Une étude clinique menée par le fournisseur de tests pharmacogénétiques Pillcheck a conclu que le recours à de tels tests pouvait contribuer à accélérer de
9 à 13
semaines le rétablissement d’un patient souffrant de dépression et/ou d’anxiété.

Les craintes liées à la confidentialité des données sont souvent évoquées et ont forcé la mise en place de mesures de protection très rigoureuses. « C’est de l’information intime, admet ­Michel ­Cameron. Il n’y a presque rien de plus personnel que son code génétique ! ­La confidentialité sera toujours un enjeu. »
Au ­Canada, la ­Loi sur la ­non-discrimination génétique interdit à quiconque d’obliger une personne à subir un test génétique ou à en communiquer les résultats comme condition préalable à la fourniture de biens et services. « ­Les résultats des tests pharmacogénomiques sont envoyés uniquement au client et au professionnel de la santé que le client désigne », précise Michel Cameron.

« ­Les sondages que nous avons menés auprès de personnes qui ont réalisé le test ont révélé que 50 % d’entre eux ont eu un changement de traitement à la suite du rapport, c’est donc la preuve que les médecins l’utilisent », ­ajoute-t-il en spécifiant que le rapport ne justifie pas nécessairement un changement puisqu’il peut révéler que le traitement qui est pris est adéquat.

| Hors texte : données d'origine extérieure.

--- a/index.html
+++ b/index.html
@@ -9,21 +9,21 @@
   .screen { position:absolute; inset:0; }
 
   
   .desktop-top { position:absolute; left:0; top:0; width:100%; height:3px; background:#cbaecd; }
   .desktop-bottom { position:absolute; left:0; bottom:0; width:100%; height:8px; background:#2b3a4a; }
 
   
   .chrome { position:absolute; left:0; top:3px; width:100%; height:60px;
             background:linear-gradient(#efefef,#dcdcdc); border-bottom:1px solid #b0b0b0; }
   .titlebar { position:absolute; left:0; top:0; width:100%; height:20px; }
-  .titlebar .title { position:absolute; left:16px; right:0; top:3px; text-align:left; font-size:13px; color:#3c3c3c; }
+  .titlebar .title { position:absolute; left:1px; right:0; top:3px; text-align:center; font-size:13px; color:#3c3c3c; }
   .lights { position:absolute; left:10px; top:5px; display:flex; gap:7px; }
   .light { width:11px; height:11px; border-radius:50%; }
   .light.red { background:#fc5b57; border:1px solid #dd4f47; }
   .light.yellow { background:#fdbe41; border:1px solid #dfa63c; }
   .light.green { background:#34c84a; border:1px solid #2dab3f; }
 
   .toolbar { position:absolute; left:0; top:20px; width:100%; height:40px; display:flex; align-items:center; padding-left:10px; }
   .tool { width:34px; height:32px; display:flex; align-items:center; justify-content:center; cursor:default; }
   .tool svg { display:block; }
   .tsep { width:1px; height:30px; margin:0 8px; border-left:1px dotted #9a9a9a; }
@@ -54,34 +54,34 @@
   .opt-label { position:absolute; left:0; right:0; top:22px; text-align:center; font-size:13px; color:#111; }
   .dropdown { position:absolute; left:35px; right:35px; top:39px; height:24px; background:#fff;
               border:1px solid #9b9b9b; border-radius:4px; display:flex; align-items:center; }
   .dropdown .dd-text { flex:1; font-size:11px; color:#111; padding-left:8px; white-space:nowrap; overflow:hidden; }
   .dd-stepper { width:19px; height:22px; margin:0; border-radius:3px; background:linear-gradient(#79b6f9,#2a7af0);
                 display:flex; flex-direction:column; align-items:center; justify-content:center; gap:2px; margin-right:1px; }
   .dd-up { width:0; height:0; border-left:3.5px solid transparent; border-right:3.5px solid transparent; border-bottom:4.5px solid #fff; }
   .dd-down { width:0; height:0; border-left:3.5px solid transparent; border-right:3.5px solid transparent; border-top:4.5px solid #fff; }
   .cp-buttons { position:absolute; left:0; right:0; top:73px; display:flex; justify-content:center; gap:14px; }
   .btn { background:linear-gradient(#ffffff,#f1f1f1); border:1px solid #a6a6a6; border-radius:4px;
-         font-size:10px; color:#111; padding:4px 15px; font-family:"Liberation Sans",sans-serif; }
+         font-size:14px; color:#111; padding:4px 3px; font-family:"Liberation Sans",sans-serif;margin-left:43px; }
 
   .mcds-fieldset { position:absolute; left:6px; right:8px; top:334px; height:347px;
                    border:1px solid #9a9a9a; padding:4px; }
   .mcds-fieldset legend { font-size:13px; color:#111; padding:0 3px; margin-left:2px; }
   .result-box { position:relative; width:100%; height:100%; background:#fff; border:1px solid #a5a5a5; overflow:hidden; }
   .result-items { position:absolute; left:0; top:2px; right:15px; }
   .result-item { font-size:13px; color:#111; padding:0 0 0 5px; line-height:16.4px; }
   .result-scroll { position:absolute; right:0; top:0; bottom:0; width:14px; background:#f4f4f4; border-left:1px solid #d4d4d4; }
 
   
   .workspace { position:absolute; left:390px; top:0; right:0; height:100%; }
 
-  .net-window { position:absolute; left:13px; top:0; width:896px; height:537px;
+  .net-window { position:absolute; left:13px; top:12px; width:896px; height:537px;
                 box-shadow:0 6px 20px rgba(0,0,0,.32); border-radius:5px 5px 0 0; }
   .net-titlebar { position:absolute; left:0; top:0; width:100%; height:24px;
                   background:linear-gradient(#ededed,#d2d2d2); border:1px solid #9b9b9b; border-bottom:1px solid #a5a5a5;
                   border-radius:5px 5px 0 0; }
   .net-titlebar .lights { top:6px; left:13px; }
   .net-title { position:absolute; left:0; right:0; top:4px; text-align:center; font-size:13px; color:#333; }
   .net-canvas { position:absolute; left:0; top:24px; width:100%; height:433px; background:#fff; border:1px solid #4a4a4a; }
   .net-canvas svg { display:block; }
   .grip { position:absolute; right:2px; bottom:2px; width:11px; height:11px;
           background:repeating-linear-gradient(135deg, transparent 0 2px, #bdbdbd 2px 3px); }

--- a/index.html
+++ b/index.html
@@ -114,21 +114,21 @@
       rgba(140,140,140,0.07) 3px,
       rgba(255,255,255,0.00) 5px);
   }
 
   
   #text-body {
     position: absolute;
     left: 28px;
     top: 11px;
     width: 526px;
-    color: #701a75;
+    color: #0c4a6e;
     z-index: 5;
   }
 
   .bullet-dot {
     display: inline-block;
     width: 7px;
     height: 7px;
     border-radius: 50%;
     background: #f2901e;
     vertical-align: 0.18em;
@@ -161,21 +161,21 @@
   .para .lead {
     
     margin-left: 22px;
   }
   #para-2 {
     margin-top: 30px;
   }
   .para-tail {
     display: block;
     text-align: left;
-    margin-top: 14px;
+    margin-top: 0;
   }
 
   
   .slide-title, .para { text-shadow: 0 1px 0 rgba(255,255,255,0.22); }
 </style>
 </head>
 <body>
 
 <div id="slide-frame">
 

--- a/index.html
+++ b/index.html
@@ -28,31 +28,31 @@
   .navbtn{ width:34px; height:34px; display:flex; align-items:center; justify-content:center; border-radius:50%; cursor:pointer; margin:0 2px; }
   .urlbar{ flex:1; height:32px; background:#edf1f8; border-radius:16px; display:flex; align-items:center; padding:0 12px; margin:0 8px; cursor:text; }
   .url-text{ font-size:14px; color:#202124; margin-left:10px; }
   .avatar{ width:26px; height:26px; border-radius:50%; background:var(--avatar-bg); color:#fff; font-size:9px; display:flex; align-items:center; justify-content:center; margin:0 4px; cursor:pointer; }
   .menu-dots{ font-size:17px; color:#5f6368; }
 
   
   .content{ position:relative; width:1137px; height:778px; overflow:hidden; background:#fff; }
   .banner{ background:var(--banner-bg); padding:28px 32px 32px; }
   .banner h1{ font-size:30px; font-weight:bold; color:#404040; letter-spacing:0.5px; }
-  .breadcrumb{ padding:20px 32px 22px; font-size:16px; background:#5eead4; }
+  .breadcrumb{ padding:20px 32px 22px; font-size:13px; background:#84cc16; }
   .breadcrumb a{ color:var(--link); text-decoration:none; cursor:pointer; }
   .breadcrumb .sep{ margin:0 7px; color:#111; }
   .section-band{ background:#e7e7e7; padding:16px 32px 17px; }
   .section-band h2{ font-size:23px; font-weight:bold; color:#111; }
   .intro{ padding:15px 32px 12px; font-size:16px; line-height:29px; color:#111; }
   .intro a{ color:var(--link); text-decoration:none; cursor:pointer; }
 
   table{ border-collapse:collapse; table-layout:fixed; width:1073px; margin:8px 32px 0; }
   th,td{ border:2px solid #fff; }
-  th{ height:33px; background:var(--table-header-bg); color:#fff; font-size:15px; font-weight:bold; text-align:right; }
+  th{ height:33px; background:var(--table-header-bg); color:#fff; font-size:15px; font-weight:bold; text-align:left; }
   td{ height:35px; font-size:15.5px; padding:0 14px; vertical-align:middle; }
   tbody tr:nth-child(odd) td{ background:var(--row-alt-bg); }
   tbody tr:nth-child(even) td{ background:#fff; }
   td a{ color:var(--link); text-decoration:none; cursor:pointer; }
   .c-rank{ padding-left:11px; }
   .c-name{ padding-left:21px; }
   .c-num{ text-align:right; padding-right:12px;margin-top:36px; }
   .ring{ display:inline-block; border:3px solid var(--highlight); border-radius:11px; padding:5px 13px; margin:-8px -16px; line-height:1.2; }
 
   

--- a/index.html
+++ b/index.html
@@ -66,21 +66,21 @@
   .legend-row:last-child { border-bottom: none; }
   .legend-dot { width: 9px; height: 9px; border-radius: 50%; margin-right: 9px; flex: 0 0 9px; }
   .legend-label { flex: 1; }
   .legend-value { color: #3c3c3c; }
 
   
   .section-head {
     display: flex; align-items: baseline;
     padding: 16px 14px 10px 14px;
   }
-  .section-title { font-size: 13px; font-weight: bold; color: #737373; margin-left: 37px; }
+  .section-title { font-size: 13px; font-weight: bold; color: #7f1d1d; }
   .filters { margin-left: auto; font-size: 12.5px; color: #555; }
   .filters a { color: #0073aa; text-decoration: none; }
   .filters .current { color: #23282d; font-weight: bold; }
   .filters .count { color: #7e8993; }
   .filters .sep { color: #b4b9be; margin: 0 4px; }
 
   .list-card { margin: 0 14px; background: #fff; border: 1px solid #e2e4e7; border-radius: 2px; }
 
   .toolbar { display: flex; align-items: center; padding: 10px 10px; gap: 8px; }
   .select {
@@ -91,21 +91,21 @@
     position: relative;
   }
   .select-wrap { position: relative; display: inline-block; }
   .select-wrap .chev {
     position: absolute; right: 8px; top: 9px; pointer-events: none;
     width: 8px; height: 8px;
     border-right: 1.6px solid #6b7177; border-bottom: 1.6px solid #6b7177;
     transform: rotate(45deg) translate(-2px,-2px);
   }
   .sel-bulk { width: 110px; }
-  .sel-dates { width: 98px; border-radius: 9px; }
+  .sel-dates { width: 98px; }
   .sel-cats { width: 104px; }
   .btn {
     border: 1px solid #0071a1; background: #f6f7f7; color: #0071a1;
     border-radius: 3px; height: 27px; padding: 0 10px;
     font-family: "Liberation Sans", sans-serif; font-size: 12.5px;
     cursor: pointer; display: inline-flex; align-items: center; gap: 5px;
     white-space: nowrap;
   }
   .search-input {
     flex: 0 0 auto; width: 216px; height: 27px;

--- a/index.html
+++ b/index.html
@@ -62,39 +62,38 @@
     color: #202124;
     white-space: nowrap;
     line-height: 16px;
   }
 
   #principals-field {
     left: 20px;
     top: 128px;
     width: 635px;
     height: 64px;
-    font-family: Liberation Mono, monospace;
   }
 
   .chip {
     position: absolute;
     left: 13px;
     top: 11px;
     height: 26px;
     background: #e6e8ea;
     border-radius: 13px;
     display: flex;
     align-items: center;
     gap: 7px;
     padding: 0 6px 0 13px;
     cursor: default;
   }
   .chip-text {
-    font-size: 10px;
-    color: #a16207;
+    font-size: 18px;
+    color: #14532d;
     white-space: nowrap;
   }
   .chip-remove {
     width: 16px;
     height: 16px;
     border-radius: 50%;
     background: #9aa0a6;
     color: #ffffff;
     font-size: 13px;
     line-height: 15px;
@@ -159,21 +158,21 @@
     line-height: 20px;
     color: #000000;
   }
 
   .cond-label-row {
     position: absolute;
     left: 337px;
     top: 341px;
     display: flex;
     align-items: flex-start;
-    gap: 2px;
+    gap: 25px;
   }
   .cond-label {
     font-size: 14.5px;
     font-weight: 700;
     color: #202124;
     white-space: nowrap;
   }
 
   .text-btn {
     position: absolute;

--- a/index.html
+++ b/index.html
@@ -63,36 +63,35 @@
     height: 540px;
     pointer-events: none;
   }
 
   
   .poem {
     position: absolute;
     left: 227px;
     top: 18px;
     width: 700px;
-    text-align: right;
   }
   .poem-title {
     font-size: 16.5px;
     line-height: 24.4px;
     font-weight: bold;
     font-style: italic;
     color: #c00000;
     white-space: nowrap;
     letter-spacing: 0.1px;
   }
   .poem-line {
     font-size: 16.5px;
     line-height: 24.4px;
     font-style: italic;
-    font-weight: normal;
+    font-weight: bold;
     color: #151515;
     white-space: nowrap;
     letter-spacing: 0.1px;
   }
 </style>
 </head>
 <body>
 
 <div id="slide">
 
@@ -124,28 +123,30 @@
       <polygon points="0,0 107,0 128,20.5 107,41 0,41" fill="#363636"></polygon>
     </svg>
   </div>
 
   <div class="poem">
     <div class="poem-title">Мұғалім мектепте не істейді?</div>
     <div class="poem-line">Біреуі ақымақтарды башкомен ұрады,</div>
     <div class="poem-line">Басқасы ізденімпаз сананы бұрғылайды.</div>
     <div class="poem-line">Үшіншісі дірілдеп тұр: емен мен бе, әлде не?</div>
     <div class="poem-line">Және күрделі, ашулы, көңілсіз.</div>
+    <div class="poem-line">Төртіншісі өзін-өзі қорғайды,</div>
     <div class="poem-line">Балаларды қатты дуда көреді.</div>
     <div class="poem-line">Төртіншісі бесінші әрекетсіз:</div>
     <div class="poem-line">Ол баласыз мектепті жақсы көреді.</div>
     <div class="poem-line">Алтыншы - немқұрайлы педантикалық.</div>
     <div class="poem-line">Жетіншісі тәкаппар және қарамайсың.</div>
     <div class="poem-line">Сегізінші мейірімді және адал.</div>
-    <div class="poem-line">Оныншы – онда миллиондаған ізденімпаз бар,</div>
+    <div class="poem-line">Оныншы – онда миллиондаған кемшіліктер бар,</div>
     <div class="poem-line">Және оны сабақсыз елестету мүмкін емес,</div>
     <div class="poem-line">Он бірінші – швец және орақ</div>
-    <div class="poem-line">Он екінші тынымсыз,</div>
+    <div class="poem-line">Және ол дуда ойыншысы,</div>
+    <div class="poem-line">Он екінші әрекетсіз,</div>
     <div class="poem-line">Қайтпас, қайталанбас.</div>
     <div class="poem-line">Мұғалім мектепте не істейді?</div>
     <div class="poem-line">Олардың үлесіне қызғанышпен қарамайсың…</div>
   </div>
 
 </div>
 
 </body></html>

Actuellement, les tests pharmacogénomiques permettent de tester plus de 40 gènes et de cibler plus de 140 médicaments. « ­Aujourd’hui, la pharmacogénomique ne va pas prédire à 100 % la réponse à la médication 100 % du temps, indique Michel Cameron. Dans les prochaines années, les scientifiques vont continuer d’identifier de nouveaux marqueurs qui influencent la réponse à la médication. Les tests vont offrir plus de précision. »


• Ce texte a été publié dans l’édition d’avril-mai 2025 du magazine Avantages.